Dogecoin shifting to proof-of-stake would be good for the environment, but what impact would it have on miners and ASIC manufacturers?
A change from proof-of-work to proof-of-stake (PoS) is rumored for Dogecoin.
Do I know if Dogecoin is switching to PoS?
Do I believe it will go to PoS? Probably not.
But I love the “what if” game.
I try to predict where the market and the mining industry are headed as someone who works in the cryptocurrency mining sector and how that might pan out. The mining industry would be drastically affected if Dogecoin changed PoS or another aspect of how new blocks are created.
The options and their results are shown here.
Scrypt Mining Could Be Devastated
I won’t argue for or against Dogecoin switching to PoS. While it’s hard to determine if the recent rumors about the potential for a switch are true or not, they were enough to have Bitmain supposedly pause Litecoin miner manufacturing.
The larger question in my mind is, What occurs to miners if Dogecoin adopts PoS?
First, Scrypt mining would be devastated. Over 60% of the revenue from Scrypt mining is made up of DOGE. Any L3+, LT6, or Mini Doge Pro miner that isn’t using electricity that costs $0.04 per kilowatt hour would need to be unplugged right away if it were taken away.

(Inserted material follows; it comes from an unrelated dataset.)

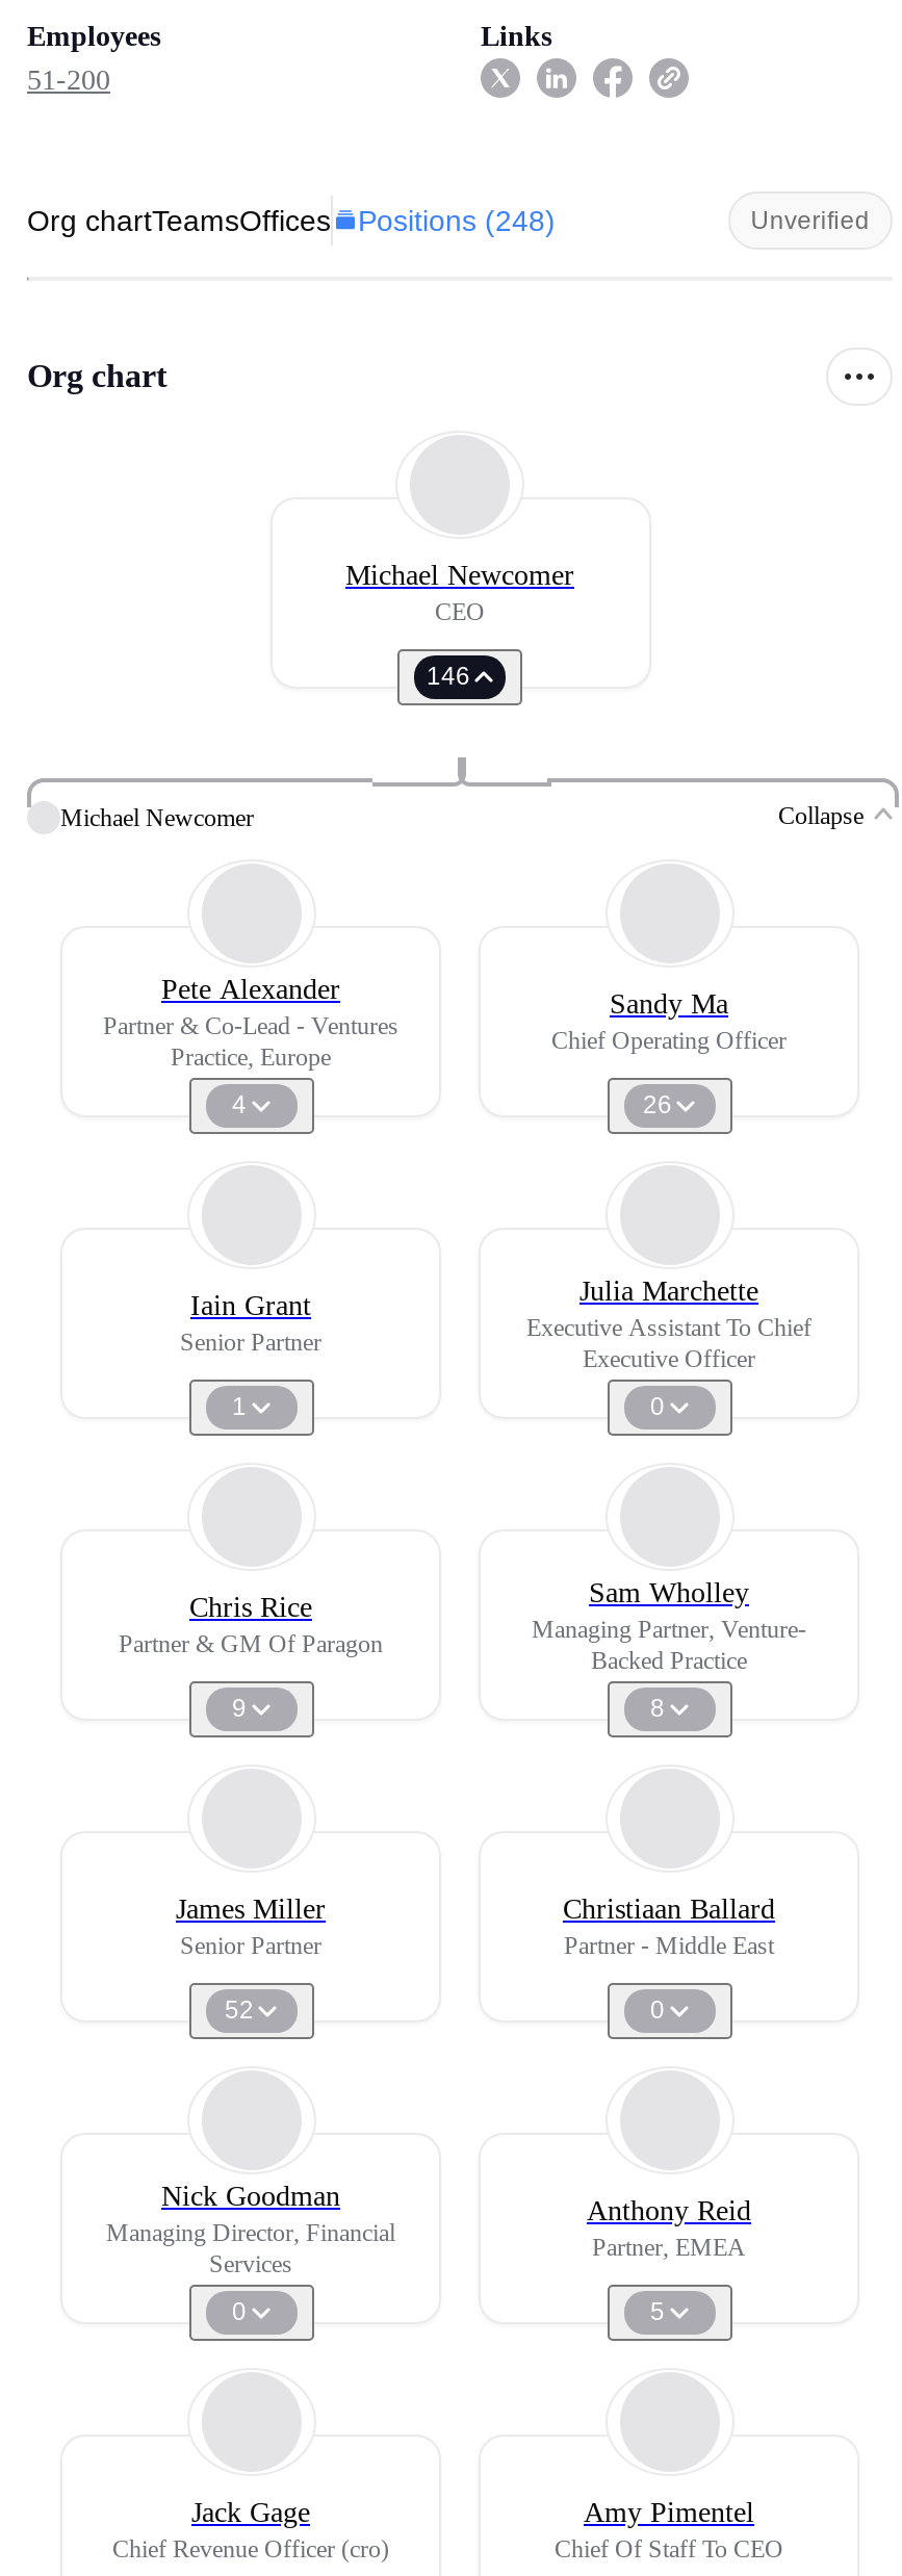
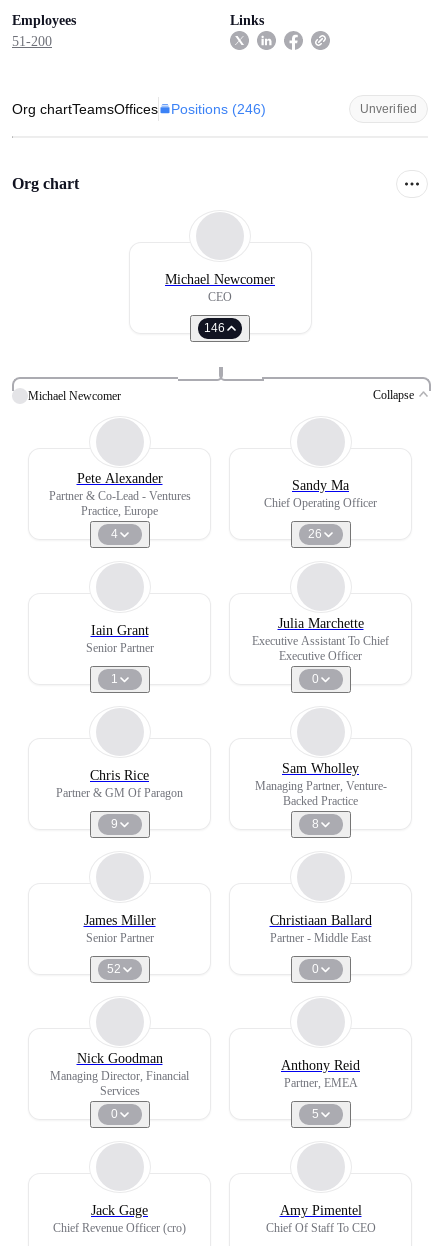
[27,204,556,237] Org chartTeamsOffices Positions (248) -> [12,101,266,117] Org chartTeamsOffices Positions (246)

For a while, the network would probably fluctuate erratically as older equipment miners struggled to decide whether to leave their ASICSs on or off. The apex Scrypt miner, Bitmain’s Antminer L7, would see its profitability reduced by nearly 75%, reducing profits to a whopping $4.83/day at $0.05/kWh.
What about the miners who lack access to industrial electric rates? You could make $0.72 per day using the L7 9050M, which recently sold for about $9,000, at a cost of $0.10 per kWh.
The likelihood of those who recently bought an L7 ever recovering their investment, let alone making any money, would be extremely low in the event of such a significant change.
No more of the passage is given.